And since then base metals have risen. But it looks like PALL Palladium has had the best move. Wonder if the cold fusion world is heating up or folks just want a cheaper ‘precious metal’ to trade? Still, looks like buying things like Palladium, Nickel, PPLT Platinum all have potential (and, IMHO, beats holding pretty pieces of paper…)
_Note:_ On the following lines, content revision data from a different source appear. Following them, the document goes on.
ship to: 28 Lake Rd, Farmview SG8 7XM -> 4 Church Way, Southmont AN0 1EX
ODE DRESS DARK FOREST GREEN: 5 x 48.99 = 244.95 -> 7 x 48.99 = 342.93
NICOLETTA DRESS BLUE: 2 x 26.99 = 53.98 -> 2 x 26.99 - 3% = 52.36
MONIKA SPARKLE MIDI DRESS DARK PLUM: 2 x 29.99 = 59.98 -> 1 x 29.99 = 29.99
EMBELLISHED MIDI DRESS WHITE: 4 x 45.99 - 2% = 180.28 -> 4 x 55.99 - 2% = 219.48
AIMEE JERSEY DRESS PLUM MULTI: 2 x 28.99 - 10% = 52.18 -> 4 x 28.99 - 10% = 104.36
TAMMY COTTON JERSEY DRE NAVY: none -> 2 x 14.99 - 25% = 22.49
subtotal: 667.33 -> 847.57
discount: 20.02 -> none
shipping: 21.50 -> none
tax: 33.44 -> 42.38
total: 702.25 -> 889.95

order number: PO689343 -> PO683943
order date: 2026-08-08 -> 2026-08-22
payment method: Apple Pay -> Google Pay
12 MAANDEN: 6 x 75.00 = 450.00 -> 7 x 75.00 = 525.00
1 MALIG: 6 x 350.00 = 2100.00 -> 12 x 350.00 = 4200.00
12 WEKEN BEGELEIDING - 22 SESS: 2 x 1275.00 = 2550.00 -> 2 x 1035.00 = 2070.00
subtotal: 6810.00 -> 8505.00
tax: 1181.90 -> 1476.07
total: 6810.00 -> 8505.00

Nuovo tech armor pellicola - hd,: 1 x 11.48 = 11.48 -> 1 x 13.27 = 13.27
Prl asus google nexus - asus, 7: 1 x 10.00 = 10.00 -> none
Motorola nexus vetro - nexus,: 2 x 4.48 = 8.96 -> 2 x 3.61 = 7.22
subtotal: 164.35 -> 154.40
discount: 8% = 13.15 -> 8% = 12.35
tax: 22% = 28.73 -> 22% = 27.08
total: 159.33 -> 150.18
What about Brazil? Also India and China.

Brazil the EWZ ETF vs the BZF currency ETF

Brazil ETF vs Currency Race

EWZ  - Brazil
GLD  - Gold fund
BZF  - Brazilian Real currency
IDX  - Indonesia
FXI  - China
EWA  - Australia
EPI  - India - Wisdom Tree fund
EWC  - Canada
EWW  - Mexico
GUR  - Middle East Fund

Same thing we saw above. Australia, Mexico, Germany… IDX Indonesia doing well too.

Sectors

ETFs with Dividends

Looks like a bit of a spanking from the ObamaTax on dividend income. CEL Celcom Israel has a 14% dividend and is not rolling over with the US cell carriers. It got crushed about 6 months back and is in a long slow rise off a bottom. Likely the ‘war jitters’ over Egypt during the Egyptian revolt. If you think Jews will keep on talking, looks like a bargain to me. (TKC is Turkcell for any folks wanting to bet on Muslims talking. Chart up nicely, but gone flat the last couple of months. Might make a nice hedge with CEL ;-)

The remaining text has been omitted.